> BRIEF: Write down exactly the lines from the one with "shipping method: FedEx -> DHL" to the end of the data, first and last included, and no others.

[Before and after images]
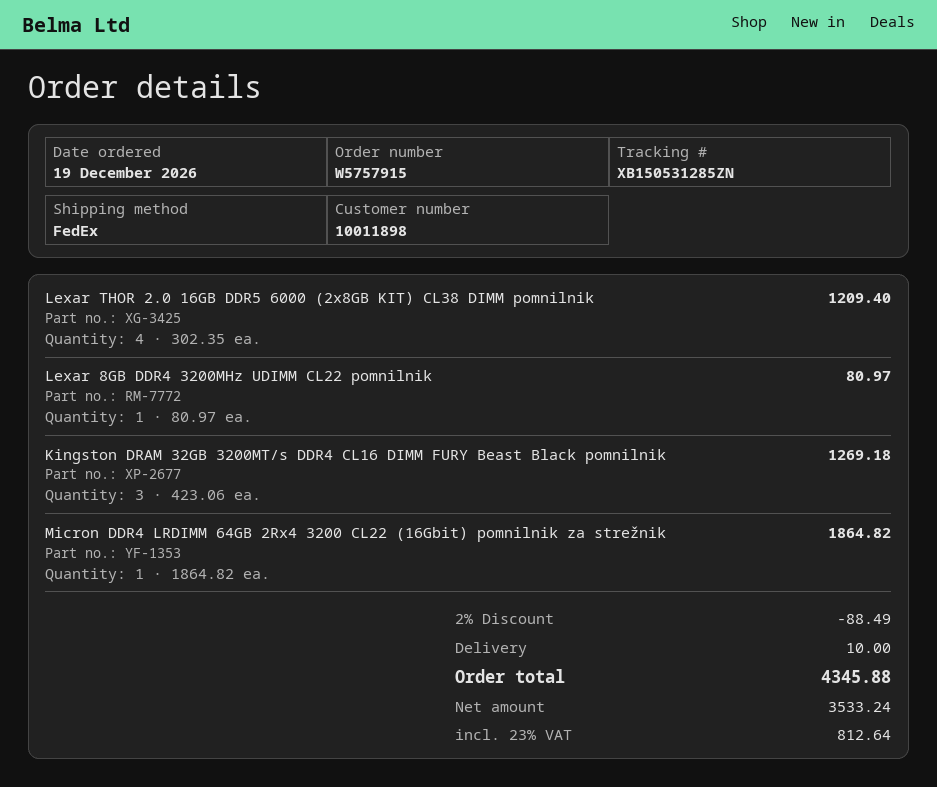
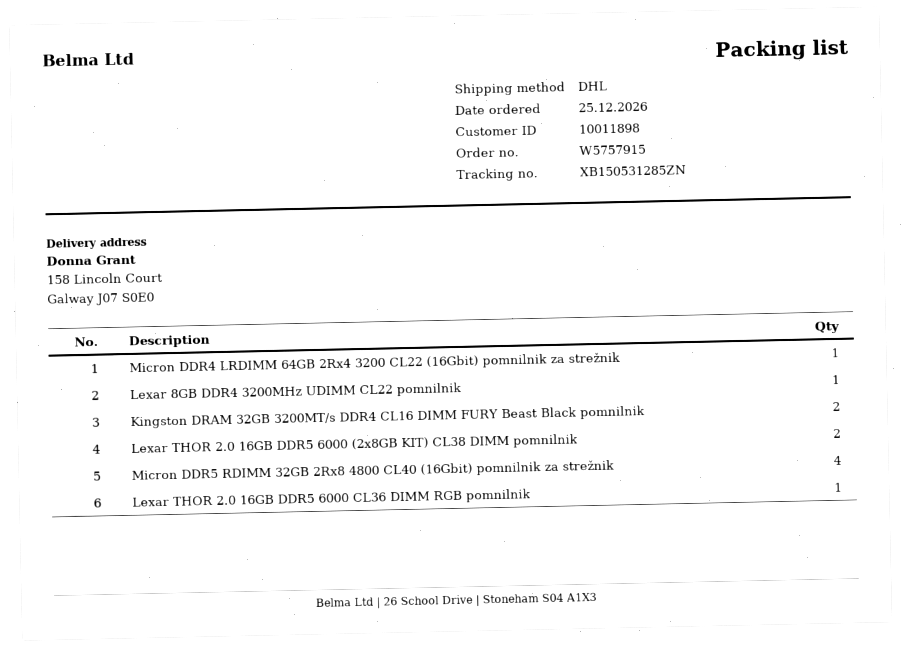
order date: 2026-12-19 -> 2026-12-25
shipping method: FedEx -> DHL
Lexar THOR 2.0 16GB DDR5 6000 (2x8GB KIT) CL38 DIMM pomnilnik: 4 -> 2
Kingston DRAM 32GB 3200MT/s DDR4 CL16 DIMM FURY Beast Black pomnilnik: 3 -> 2
Micron DDR5 RDIMM 32GB 2Rx8 4800 CL40 (16Gbit) pomnilnik za strežnik: none -> 4
Lexar THOR 2.0 16GB DDR5 6000 CL36 DIMM RGB pomnilnik: none -> 1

> ANSWER BELOW:
shipping method: FedEx -> DHL
Lexar THOR 2.0 16GB DDR5 6000 (2x8GB KIT) CL38 DIMM pomnilnik: 4 -> 2
Kingston DRAM 32GB 3200MT/s DDR4 CL16 DIMM FURY Beast Black pomnilnik: 3 -> 2
Micron DDR5 RDIMM 32GB 2Rx8 4800 CL40 (16Gbit) pomnilnik za strežnik: none -> 4
Lexar THOR 2.0 16GB DDR5 6000 CL36 DIMM RGB pomnilnik: none -> 1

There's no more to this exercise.